Anyway, I realize the way to do P3 might be to build a generic big-FPGA board with an FPGA that is supported by Quartus Web Edition (no $3k/year cost for the tools), so that everybody can buy one and compile on it. We keep the base processor code open and current, so that you guys could compile it yourselves, tweaking it and adding anything like synchronous serial on your own, to prove things. You'd all become versed in Verilog and hardware development, and we could get things refined in parallel. I guess I'd be the final arbiter of what goes in, but I think what belongs in would be readily apparent to most all involved, without much contention. The best solutions, in my experience, are usually the simplest (like Tubular's leading- ..00 idea to determine task loop size), and when they pop up, they're obvious to everyone and the arguments are over. Then, the chip we fab will be quite refined and well-rounded. That would be a first in the chip-design world.

This would be fantastic but you would need to keep hold of the cpu section - you need some IP to protect Parallax!

There is a 300K LE Cyclone V that is about $200. What a project

Chip,
Are the P92-P95 internally connected like P96-P127 ?
Do you have time to scribble a quick-and-dirty block diagram of the counters?

Heater. · 2013-10-05 02:10

Cluso,

...you need some IP to protect Parallax!

That is the traditional view of things in the chip world but is it necessarily true?

It would seem to be impossible to make money by giving away your IP but this is Parallaxia where the impossible seems to happen quite regularly:)

Consider:

1) An open CPU design would be massively popular just by virtue of it being open. You may have noticed the surge in demand for open hardware in recent years. This is what gave the Arduino it's popularity even if it's not the chip that is open only the board design and software.

2) That demand grows the market. I could imagine a thousand times more Propellers in use if it were open than will ever be shipped in it's traditional closed form.

3) That market will attract copycat's for sure but so what? Parallax might end up only shipping 10% of the supply, But that's 10% of a supply into a market that is a thosand times bigger than it would have been otherwise. They would do 100 times more business!

4) And here is the kicker. What about all that I/O and analog circuitry? As it stands now we can play with the COG design on FPGA but we don't get all that peripheral stuff. One could imagine that the source for the FPGA configuration of COGS is open and that is still not enough for a competitor to build a Propeller with out a lot of effort and expense.

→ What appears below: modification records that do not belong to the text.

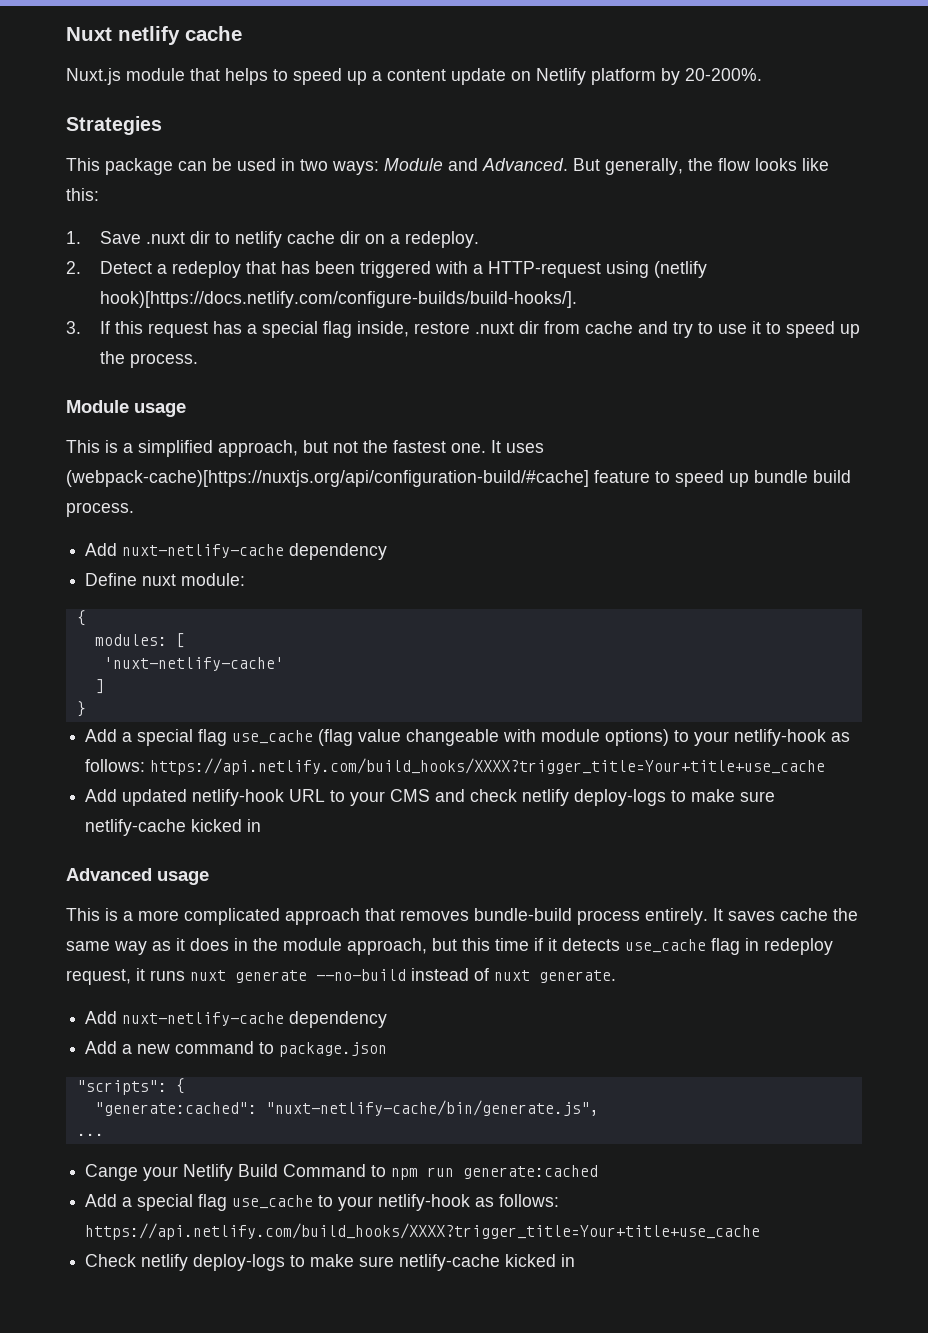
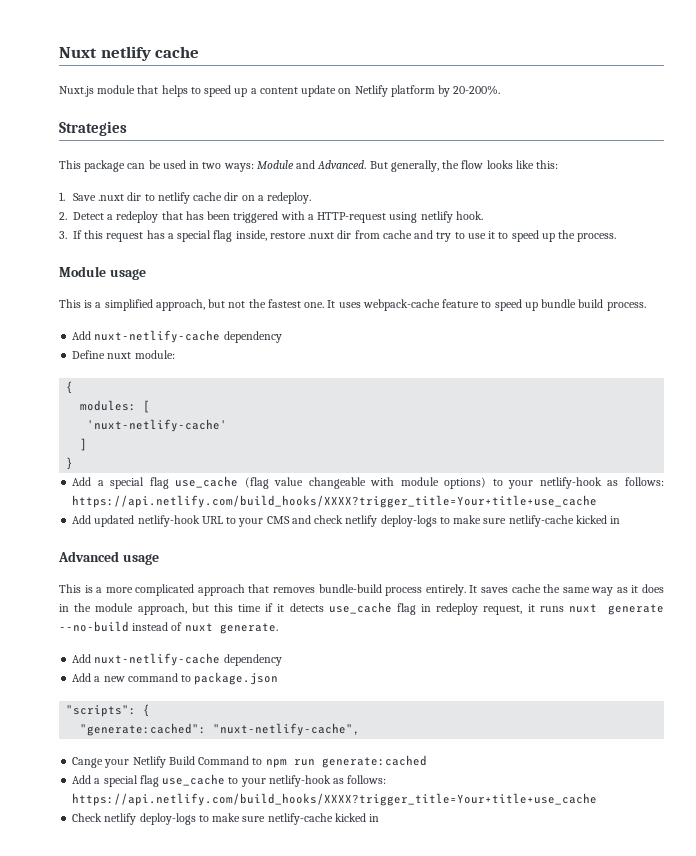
[653,261,707,278] [99,291,577,308] (netlify hook)[https://docs.netlify.com/configure-builds/build-hooks/]. -> [420,211,483,223] netlify hook.
[66,470,589,487] (webpack-cache)[https://nuxtjs.org/api/configuration-build/#cache] -> [362,299,440,311] webpack-cache
[265,1100,599,1116] [76,1133,104,1136] "nuxt-netlify-cache/bin/generate.js", // ... -> [213,723,361,736] "nuxt-netlify-cache",

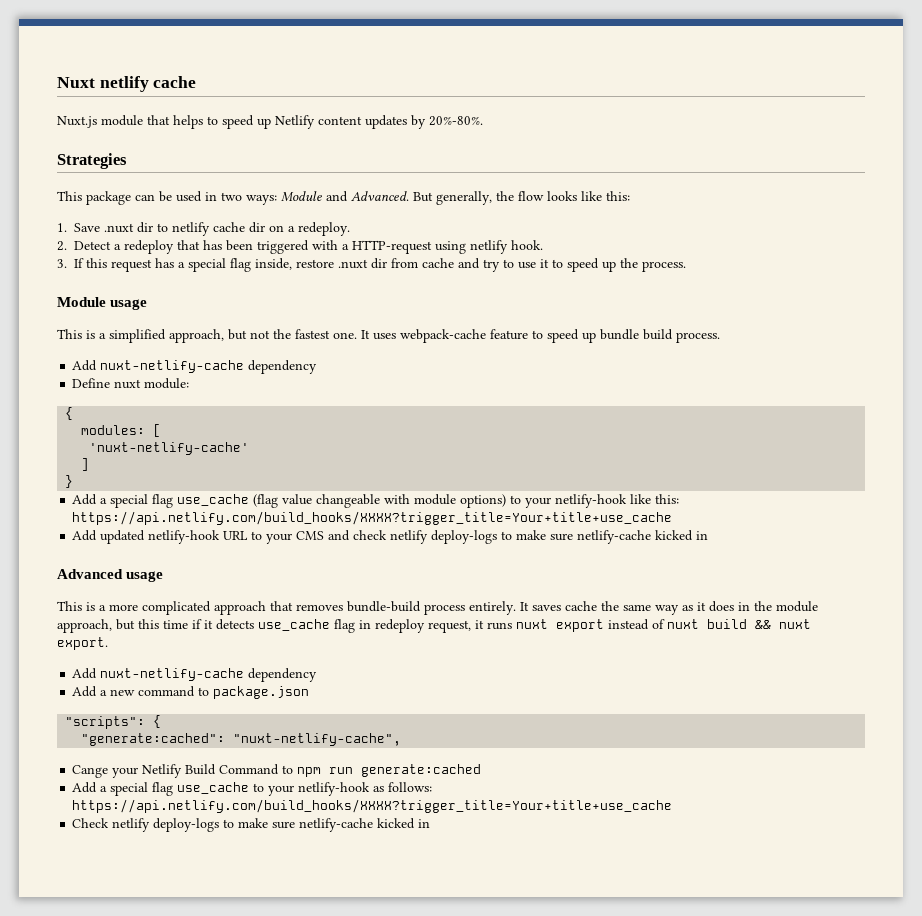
[250,85,501,97] a content update on Netlify platform by 20-200%. -> [275,115,483,129] Netlify content updates by 20%-80%.
[607,477,664,486] as follows: -> [630,494,680,504] like this:
[607,604,664,615] [59,621,129,632] generate --no-build -> [556,619,604,632] export
[219,623,278,634] generate. -> [707,619,811,629] [57,637,108,650] build && nuxt export.

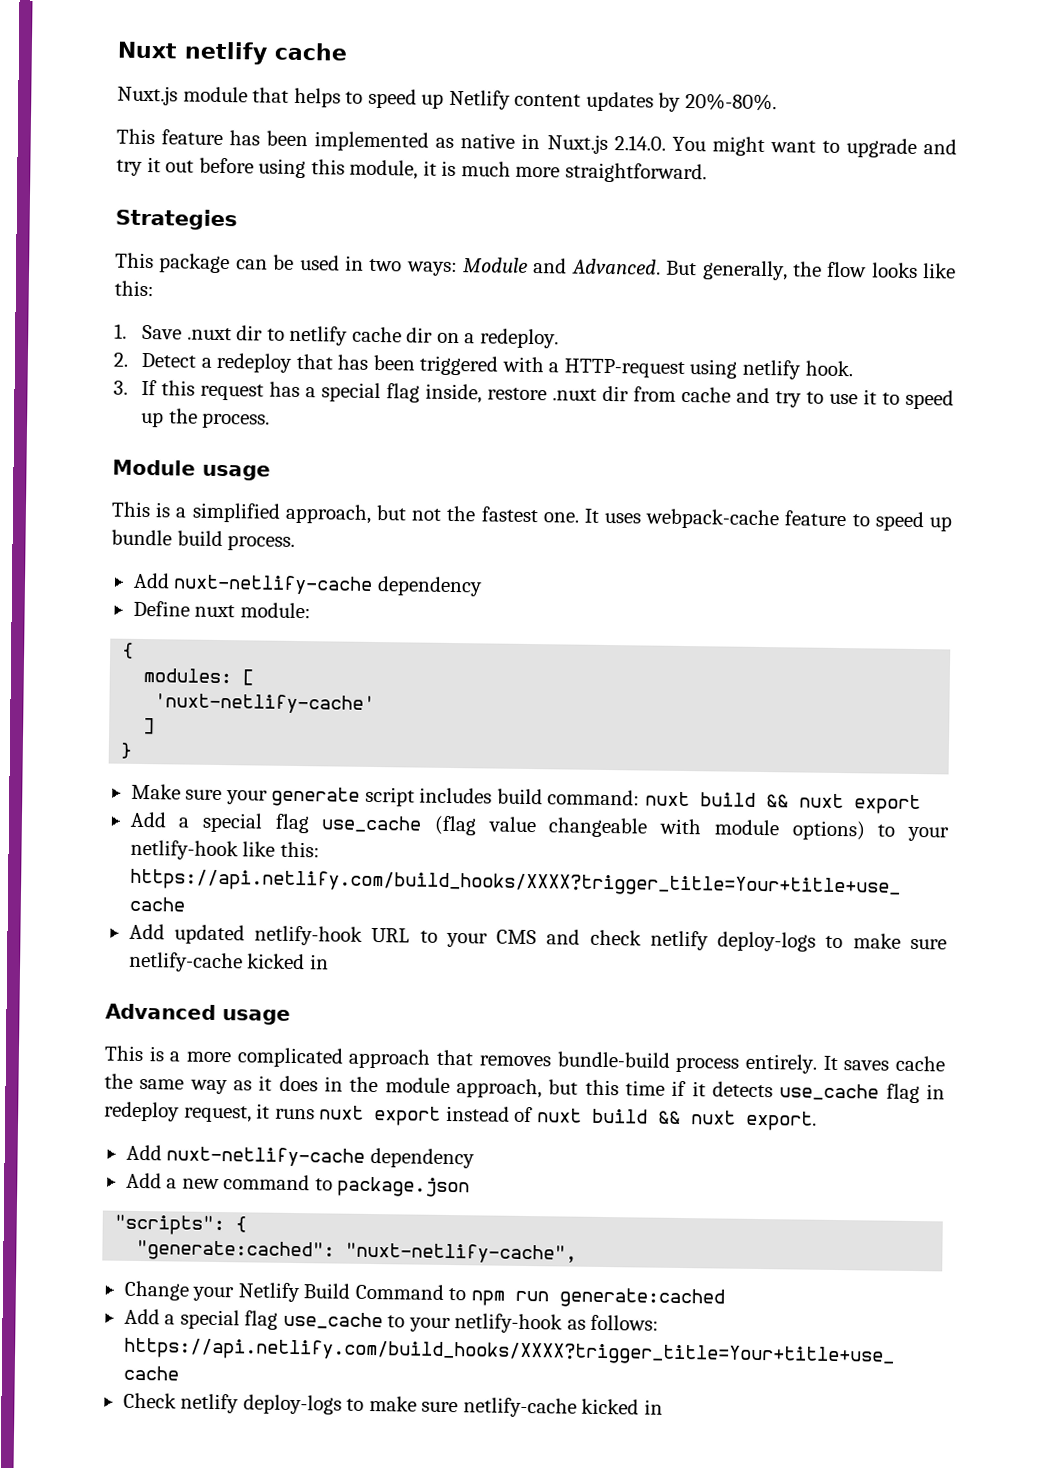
(483, 121) none -> [116,128,958,158] [116,157,707,184] // This feature has been implemented as native in Nuxt.js 2.14.0. You might want to upgrade and try it out before using this module, it is much more straightforward.
(74, 481) none -> [130,783,921,815] // Make sure your generate script includes build command: nuxt build && nuxt export
[72,765,109,778] Cange -> [123,1280,189,1301] Change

Does any of that make sense? No idea.

Is Parallax brave enough to try it?

jmg · 2013-10-05 02:19

evanh wrote: »

As for the rx and tx buffering, I'm thinking a little bit of synchronous trickery could even use the same buffer for both. When the two shifters are together they have one buffer for tx and another one for rx. Important for async clocking. And can be used this way for high performance SPIs and other synchronous serial ports. But when config'd for simple SPI: Since the incoming and outgoing data are in lock-step there is only a need for a single buffer register that can take both the tx and rx data. Making for no extra memory mapping/bussing at all. I think it would be easy to spit the two shifter into two independent ports.

So you are actually meaning three SPIs ?
- One that is UART OR high performance SPI, and then a choice to split into two 'simple SPIs'.
The simple SPIs would lose gapless-send/receive, but it would still need two memory locations for Data and two for Config, as you have spawned two com ports.
A Mux bit to select could be a pain across threads, best avoided.
Technically feasible ? yes, I guess, - but it starts to get confusing to the average user to grasp TWO distinct SPIs, and their caveats. So could prove a marketing mistake.

Better to focus on doing Async & one Sync option properly in one block first, and then explore just how much silicon cost there was, to actually doing the split SPI properly. (ie remove the caveats).

Less variables means easier testing and less user confusion.

Cluso99 · 2013-10-05 04:17

heater: I would currently think that releasing the cog cpu cores and hub interface as an IP would currently be the safest way for Parallax to start with.

Certainly with the current discussion, the Verilog code for the UART and perhaps the counters would be great to see, and then what changes could be done. Unfortunately the timescales would be against us to dig deep enough.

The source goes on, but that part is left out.